III. Reservation of title
1. The
objects of the deliveries (goods subject to retention of title) remain the
property of the Supplier until the fulfilment of all claims against the Customer
to which he is entitled due to the business relationship. Insofar as the value
of all security interests to which the Supplier is entitled exceed the extent of
all secured claims by more than 20%, a corresponding part of the security
interests is released to the Supplier at the request of the Customer.
2.
While the reservation of title exists, the Customer is forbidden to pledge the
goods in question as collateral or impose a securing condition, and is only
entitled to sell on to re-sellers in the normal course of business and only on
the condition that the reseller receives payment from his customers or imposes
the condition that ownership only passes to the Customer if he has fulfilled his
payment obligations.
3. In cases of seizure, confiscation or other
dispositions or interventions by third parties, the Customer is to inform the
Supplier immediately.
4. If the Customer violates his obligations, especially
in the case of delay in payment, the Supplier is entitled, after the fruitless
elapsing of an appropriate respite period set for the Customer, to withdraw from
the contract; the legal conditions concerning the dispensability of the setting
of a respite period remain unaffected. The Customer is obliged to surrender the
goods in question.
IV. Delivery Periods; Delay
1.
Adherence to delivery periods requires as a condition the prompt receipt of all
documents to be provided by the Customer, necessary permits and releases,
especially of plans, and adherence to the agreed terms of payment and other
obligations by the Customer. If these requirements are not promptly fulfilled,
then the deadlines are extended as appropriate, but this does not apply if the
delay is the fault of the Supplier.
2. If non-adherence to the deadlines is
due to force majeure, e.g. mobilisation, war, unrest, or similar events, e.g.
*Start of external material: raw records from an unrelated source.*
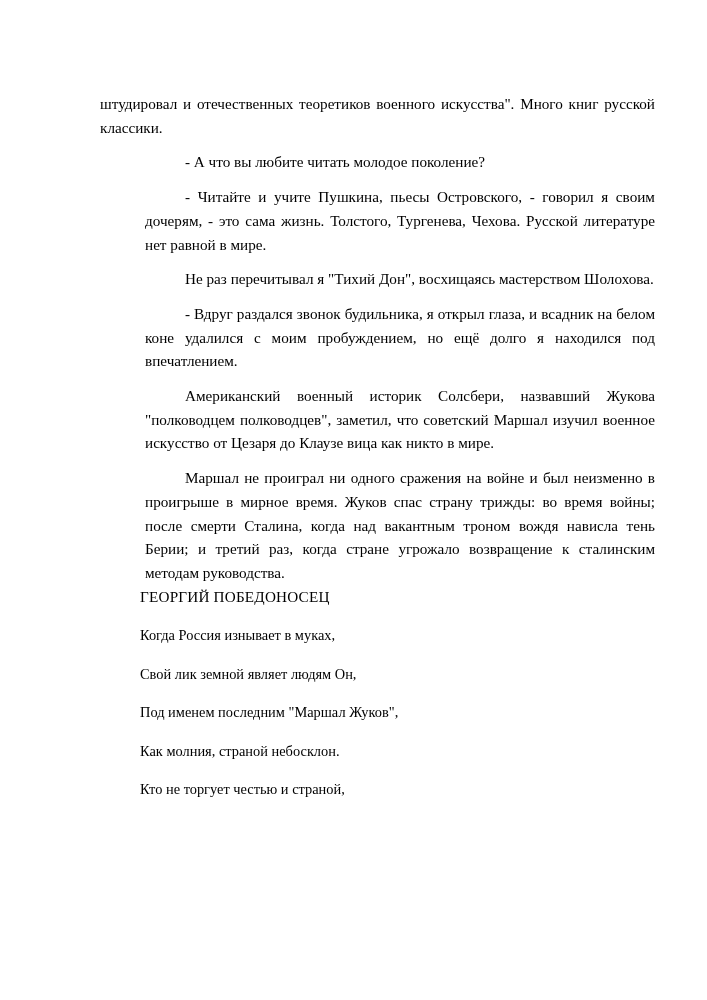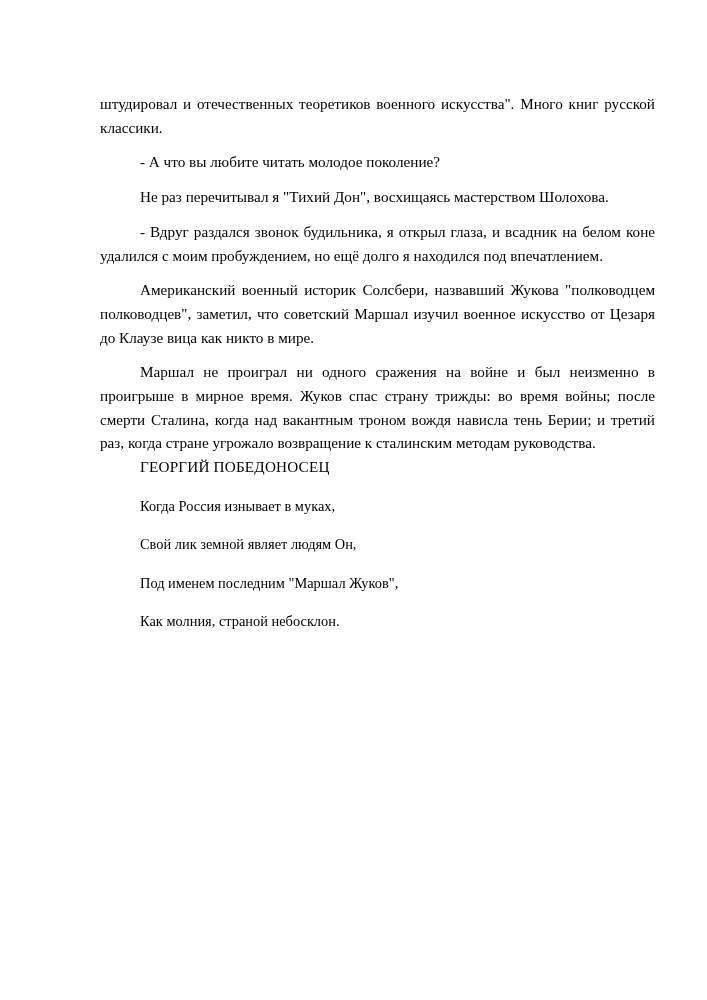"- А что вы любите" p.ind { margin-left: none -> 45px }
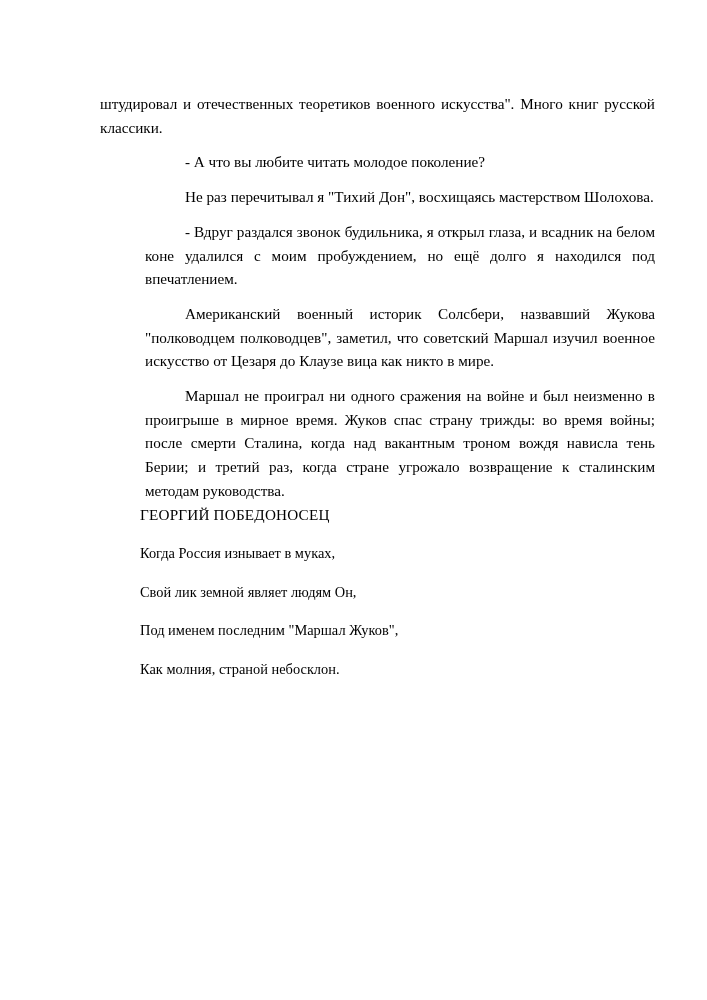"- Читайте и учите Пушкина," p.ind { html: none -> <p>- Читайте и учите Пушкина, пьесы Островского, - говорил я своим дочерям, - это сама жизнь. Толстого, Тургенева, Чехова. Русской литературе нет равной в мире.</p> }
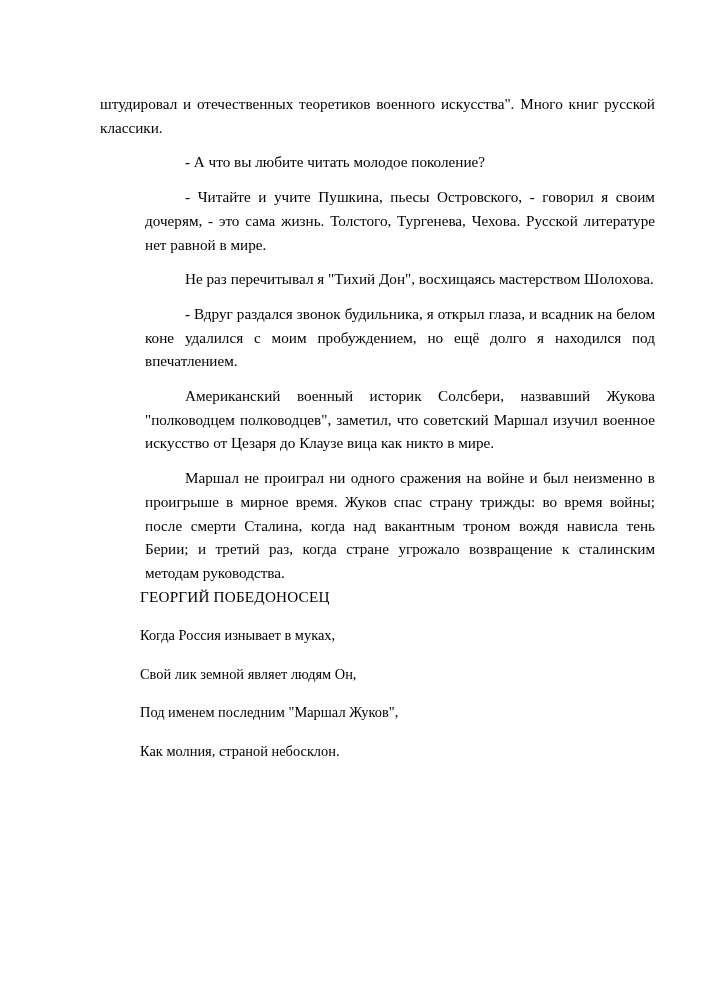"Кто не торгует честью и" p.verse { html: none -> <p>Кто не торгует честью и страной,</p> }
strike, lock-out, the periods are extended as appropriate.
3. If the Supplier
falls behind, the Customer - insofar as he makes it credible that a loss has
occurred to him because of this - can demand compensation of 0.5% for every full
week of the delay, to a maximum of 5% of the price of the part of the deliveries
that could not be put into proper operation because of the delay.
4.
Compensation claims by the Customer due to delay in delivery as well as claims
for compensation, in addition to insurance benefits, that exceed the limits
named in No. 3 are ruled out in all cases of delayed delivery, even after the
elapsing of any time-limit for delivery set for the Supplier. This does not
apply if there is compelling liability in cases of intent, gross negligence or
loss of life, physical injury or damage to health. In the framework of the legal
regulations, the Customer can only withdraw from the contract if the delay in
the delivery is the fault of the Supplier. The above conditions do not cause an
alteration in the burden of proof to the disadvantage of the Customer.
5. The
Customer is obliged to declare, upon the Supplier's request within an
appropriate period of time, whether he is withdrawing from the contract because
of the delay in the delivery or is insisting upon the delivery.
6. If the
sending or delivery are delayed at the request of the Customer by more than a
month after the stating of readiness for shipment, the Customer can be charged a
warehouse fee for every month started of 0.5% of the price of the objects of the
deliveries, to a total maximum of 5%. The parties to the contract are free to
prove higher or lower warehouse costs.
V. Passing of Risk
1. Even with
freight-free delivery, the risk passes to the Customer as follows:
a) In the
case of deliveries without setting-up or installation, when they are brought to
the forwarders or are collected. Upon the request and at the expense of the
Customer, deliveries are insured by the Supplier against the usual transport
risks;
b) In the case of deliveries with setting-up or installation, on the
day of acceptance at the Customer's site or, if this is agreed, after perfect
trial operation.
2. If the delivery, start, carrying-out of setting-up or
installation, acceptance at the Customer's site or trial operation is delayed
for reasons that are the fault of the Customer or the Customer falls behind with
acceptance for other reasons then the risk passes to the Customer.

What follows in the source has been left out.